Work request | Each entry that follows must be output without any deviation.

Exercise data |
——————

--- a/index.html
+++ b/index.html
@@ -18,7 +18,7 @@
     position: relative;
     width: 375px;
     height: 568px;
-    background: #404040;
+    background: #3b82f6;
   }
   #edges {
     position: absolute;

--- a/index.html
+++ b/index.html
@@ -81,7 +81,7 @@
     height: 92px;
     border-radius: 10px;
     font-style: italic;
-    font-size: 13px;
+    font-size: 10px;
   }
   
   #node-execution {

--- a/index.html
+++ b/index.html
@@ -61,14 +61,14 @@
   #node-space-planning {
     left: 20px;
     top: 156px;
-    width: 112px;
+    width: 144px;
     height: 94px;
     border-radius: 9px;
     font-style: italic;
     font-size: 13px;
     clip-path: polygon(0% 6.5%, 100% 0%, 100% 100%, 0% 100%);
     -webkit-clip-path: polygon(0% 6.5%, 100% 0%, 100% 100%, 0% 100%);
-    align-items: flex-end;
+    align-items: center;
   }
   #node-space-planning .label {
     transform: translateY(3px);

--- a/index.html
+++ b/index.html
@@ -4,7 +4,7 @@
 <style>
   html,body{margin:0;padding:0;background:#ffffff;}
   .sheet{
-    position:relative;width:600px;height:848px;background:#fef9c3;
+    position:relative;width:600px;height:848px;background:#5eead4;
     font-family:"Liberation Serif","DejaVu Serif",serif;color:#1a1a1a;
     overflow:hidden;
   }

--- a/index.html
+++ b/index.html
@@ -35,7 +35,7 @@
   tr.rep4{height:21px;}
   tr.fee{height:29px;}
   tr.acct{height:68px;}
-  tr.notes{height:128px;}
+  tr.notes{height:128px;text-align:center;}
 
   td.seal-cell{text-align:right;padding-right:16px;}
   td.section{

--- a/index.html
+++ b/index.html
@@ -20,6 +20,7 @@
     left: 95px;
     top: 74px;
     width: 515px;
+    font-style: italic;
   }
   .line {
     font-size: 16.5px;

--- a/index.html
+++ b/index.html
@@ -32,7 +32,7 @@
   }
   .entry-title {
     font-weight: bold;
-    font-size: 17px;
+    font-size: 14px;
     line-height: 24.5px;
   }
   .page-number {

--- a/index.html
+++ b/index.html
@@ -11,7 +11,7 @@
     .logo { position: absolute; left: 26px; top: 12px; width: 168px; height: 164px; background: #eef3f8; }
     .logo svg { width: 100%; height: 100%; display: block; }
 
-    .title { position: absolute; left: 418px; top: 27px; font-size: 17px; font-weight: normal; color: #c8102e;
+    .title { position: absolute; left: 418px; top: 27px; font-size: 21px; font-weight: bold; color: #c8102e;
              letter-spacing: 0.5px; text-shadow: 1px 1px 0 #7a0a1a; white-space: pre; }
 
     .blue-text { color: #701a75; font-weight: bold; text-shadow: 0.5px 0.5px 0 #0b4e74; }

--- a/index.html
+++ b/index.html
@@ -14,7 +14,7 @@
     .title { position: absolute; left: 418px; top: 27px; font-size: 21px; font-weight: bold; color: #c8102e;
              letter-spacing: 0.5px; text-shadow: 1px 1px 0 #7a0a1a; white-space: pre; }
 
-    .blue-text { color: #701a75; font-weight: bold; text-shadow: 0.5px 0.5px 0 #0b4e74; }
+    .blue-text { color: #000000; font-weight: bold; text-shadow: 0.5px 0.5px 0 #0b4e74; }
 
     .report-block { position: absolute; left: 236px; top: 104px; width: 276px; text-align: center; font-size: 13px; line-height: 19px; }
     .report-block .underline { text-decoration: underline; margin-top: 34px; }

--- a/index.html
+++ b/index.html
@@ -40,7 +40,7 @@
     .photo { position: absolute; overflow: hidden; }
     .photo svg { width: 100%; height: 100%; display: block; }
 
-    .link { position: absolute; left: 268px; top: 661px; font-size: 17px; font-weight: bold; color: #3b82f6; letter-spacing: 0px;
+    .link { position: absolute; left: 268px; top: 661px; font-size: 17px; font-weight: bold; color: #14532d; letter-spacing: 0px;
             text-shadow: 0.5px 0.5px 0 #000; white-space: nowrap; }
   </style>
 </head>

——————

Response area |
--- a/index.html
+++ b/index.html
@@ -18,7 +18,7 @@
     position: relative;
     width: 375px;
     height: 568px;
-    background: #404040;
+    background: #3b82f6;
   }
   #edges {
     position: absolute;

--- a/index.html
+++ b/index.html
@@ -81,7 +81,7 @@
     height: 92px;
     border-radius: 10px;
     font-style: italic;
-    font-size: 13px;
+    font-size: 10px;
   }
   
   #node-execution {

--- a/index.html
+++ b/index.html
@@ -61,14 +61,14 @@
   #node-space-planning {
     left: 20px;
     top: 156px;
-    width: 112px;
+    width: 144px;
     height: 94px;
     border-radius: 9px;
     font-style: italic;
     font-size: 13px;
     clip-path: polygon(0% 6.5%, 100% 0%, 100% 100%, 0% 100%);
     -webkit-clip-path: polygon(0% 6.5%, 100% 0%, 100% 100%, 0% 100%);
-    align-items: flex-end;
+    align-items: center;
   }
   #node-space-planning .label {
     transform: translateY(3px);

--- a/index.html
+++ b/index.html
@@ -4,7 +4,7 @@
 <style>
   html,body{margin:0;padding:0;background:#ffffff;}
   .sheet{
-    position:relative;width:600px;height:848px;background:#fef9c3;
+    position:relative;width:600px;height:848px;background:#5eead4;
     font-family:"Liberation Serif","DejaVu Serif",serif;color:#1a1a1a;
     overflow:hidden;
   }

--- a/index.html
+++ b/index.html
@@ -35,7 +35,7 @@
   tr.rep4{height:21px;}
   tr.fee{height:29px;}
   tr.acct{height:68px;}
-  tr.notes{height:128px;}
+  tr.notes{height:128px;text-align:center;}
 
   td.seal-cell{text-align:right;padding-right:16px;}
   td.section{

--- a/index.html
+++ b/index.html
@@ -20,6 +20,7 @@
     left: 95px;
     top: 74px;
     width: 515px;
+    font-style: italic;
   }
   .line {
     font-size: 16.5px;

--- a/index.html
+++ b/index.html
@@ -32,7 +32,7 @@
   }
   .entry-title {
     font-weight: bold;
-    font-size: 17px;
+    font-size: 14px;
     line-height: 24.5px;
   }
   .page-number {

--- a/index.html
+++ b/index.html
@@ -11,7 +11,7 @@
     .logo { position: absolute; left: 26px; top: 12px; width: 168px; height: 164px; background: #eef3f8; }
     .logo svg { width: 100%; height: 100%; display: block; }
 
-    .title { position: absolute; left: 418px; top: 27px; font-size: 17px; font-weight: normal; color: #c8102e;
+    .title { position: absolute; left: 418px; top: 27px; font-size: 21px; font-weight: bold; color: #c8102e;
              letter-spacing: 0.5px; text-shadow: 1px 1px 0 #7a0a1a; white-space: pre; }
 
     .blue-text { color: #701a75; font-weight: bold; text-shadow: 0.5px 0.5px 0 #0b4e74; }

--- a/index.html
+++ b/index.html
@@ -14,7 +14,7 @@
     .title { position: absolute; left: 418px; top: 27px; font-size: 21px; font-weight: bold; color: #c8102e;
              letter-spacing: 0.5px; text-shadow: 1px 1px 0 #7a0a1a; white-space: pre; }
 
-    .blue-text { color: #701a75; font-weight: bold; text-shadow: 0.5px 0.5px 0 #0b4e74; }
+    .blue-text { color: #000000; font-weight: bold; text-shadow: 0.5px 0.5px 0 #0b4e74; }
 
     .report-block { position: absolute; left: 236px; top: 104px; width: 276px; text-align: center; font-size: 13px; line-height: 19px; }
     .report-block .underline { text-decoration: underline; margin-top: 34px; }

--- a/index.html
+++ b/index.html
@@ -40,7 +40,7 @@
     .photo { position: absolute; overflow: hidden; }
     .photo svg { width: 100%; height: 100%; display: block; }
 
-    .link { position: absolute; left: 268px; top: 661px; font-size: 17px; font-weight: bold; color: #3b82f6; letter-spacing: 0px;
+    .link { position: absolute; left: 268px; top: 661px; font-size: 17px; font-weight: bold; color: #14532d; letter-spacing: 0px;
             text-shadow: 0.5px 0.5px 0 #000; white-space: nowrap; }
   </style>
 </head>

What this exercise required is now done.